The small coastal village of Nas is located in the island’s north western section, just a few kilometres from Armenistis.Here was where the harbour of the ancient town stood. It’s name is believed to have come either from the word “naos” meaning “temple” or from the word “Ma”, which was how the goddess Artemis was referred to in Asia Minor. The worship of this particular goddess came to the island during the post-Minoan era and prompted the construction of the temple dedicated to the goddess Artemis “Tavropolios”. This unique version of the deity’s name was derived from the word “tavros” meaning bull, as she was known as being a virile force of both nature and destruction.

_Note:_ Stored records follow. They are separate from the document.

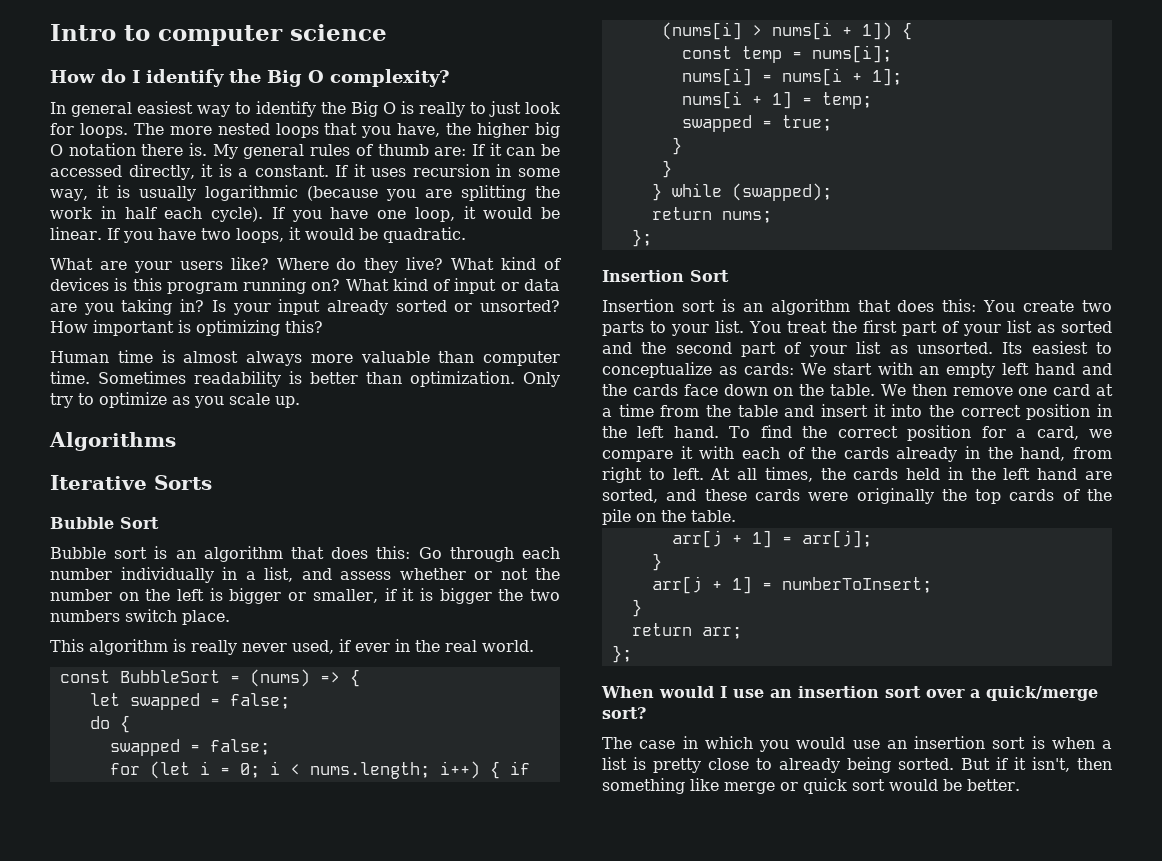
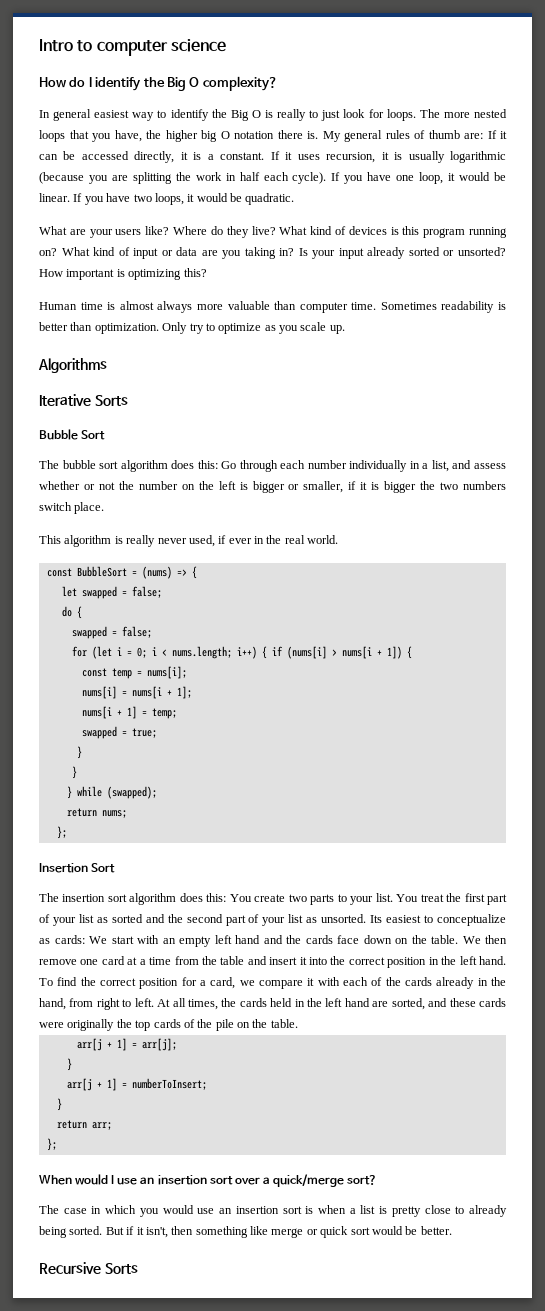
- If it uses recursion in some way, it is usually logarithmic (because you are splitting the work in half each cycle).
+ If it uses recursion, it is usually logarithmic (because you are splitting the work in half each cycle).
- Bubble sort is an algorithm that does this: Go through each number individually in a list, and assess whether or not the number on the left is bigger or smaller, if it is bigger the two numbers switch place.
+ The bubble sort algorithm does this: Go through each number individually in a list, and assess whether or not the number on the left is bigger or smaller, if it is bigger the two numbers switch place.
- Insertion sort is an algorithm that does this: You create two parts to your list.
+ The insertion sort algorithm does this: You create two parts to your list.
+ Recursive Sorts

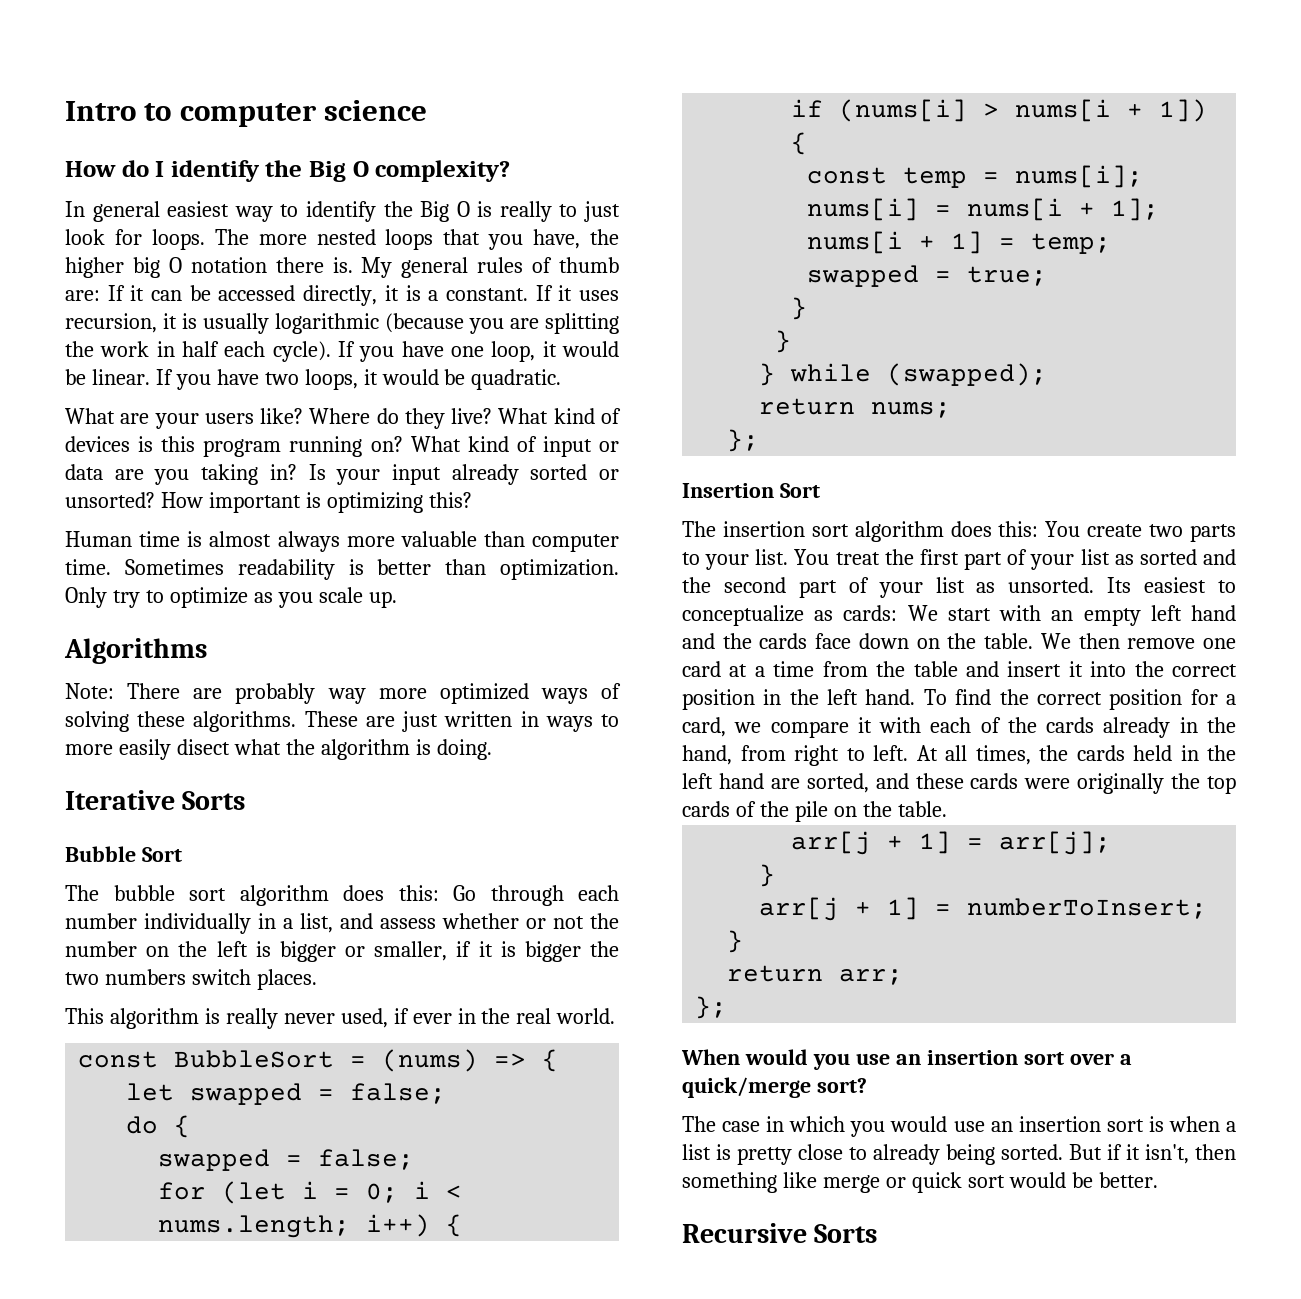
+ Note: There are probably way more optimized ways of solving these algorithms. These are just written in ways to more easily disect what the algorithm is doing.
- The bubble sort algorithm does this: Go through each number individually in a list, and assess whether or not the number on the left is bigger or smaller, if it is bigger the two numbers switch place.
+ The bubble sort algorithm does this: Go through each number individually in a list, and assess whether or not the number on the left is bigger or smaller, if it is bigger the two numbers switch places.
- for (let i = 0; i < nums.length; i++) { if (nums[i] > nums[i + 1]) {
+ for (let i = 0; i < nums.length; i++) {
+ if (nums[i] > nums[i + 1]) {
- When would I use an insertion sort over a quick/merge sort?
+ When would you use an insertion sort over a quick/merge sort?

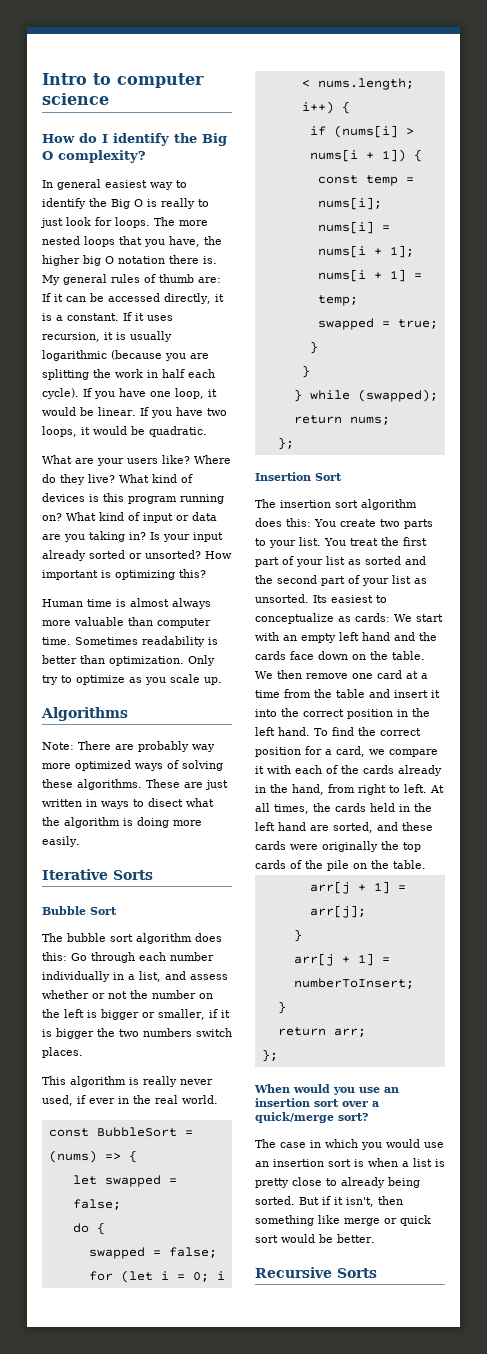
- These are just written in ways to more easily disect what the algorithm is doing.
+ These are just written in ways to disect what the algorithm is doing more easily.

It seems that here, people venerated the goddess by worshipping a wooden statue of her image, which was believed to have been “heaven sent” rather than constructed by human hands. The temple of Tavropolio was one of the first built to Artemis in ancient times. Unfortunately, only ruins of the temple exist today, particularly the floor. Several calcified marble artefacts can still be found scattered around the area. Additionally, the remains of a limestone kiln have been unearthed, in which fragments of the ancient temple had been burned in order to be used as building material for the construction of Christian churches during the years of its expansion throughout the region.
Many findings suggest that Nas was the main settlement of the island during a specific period in antiquity. At its height, its harbour stretched from the beach and continued deep into the Halari Gorge. The ancient waterfront of the harbour and iron stakes where boats were once tied, can still be seen today.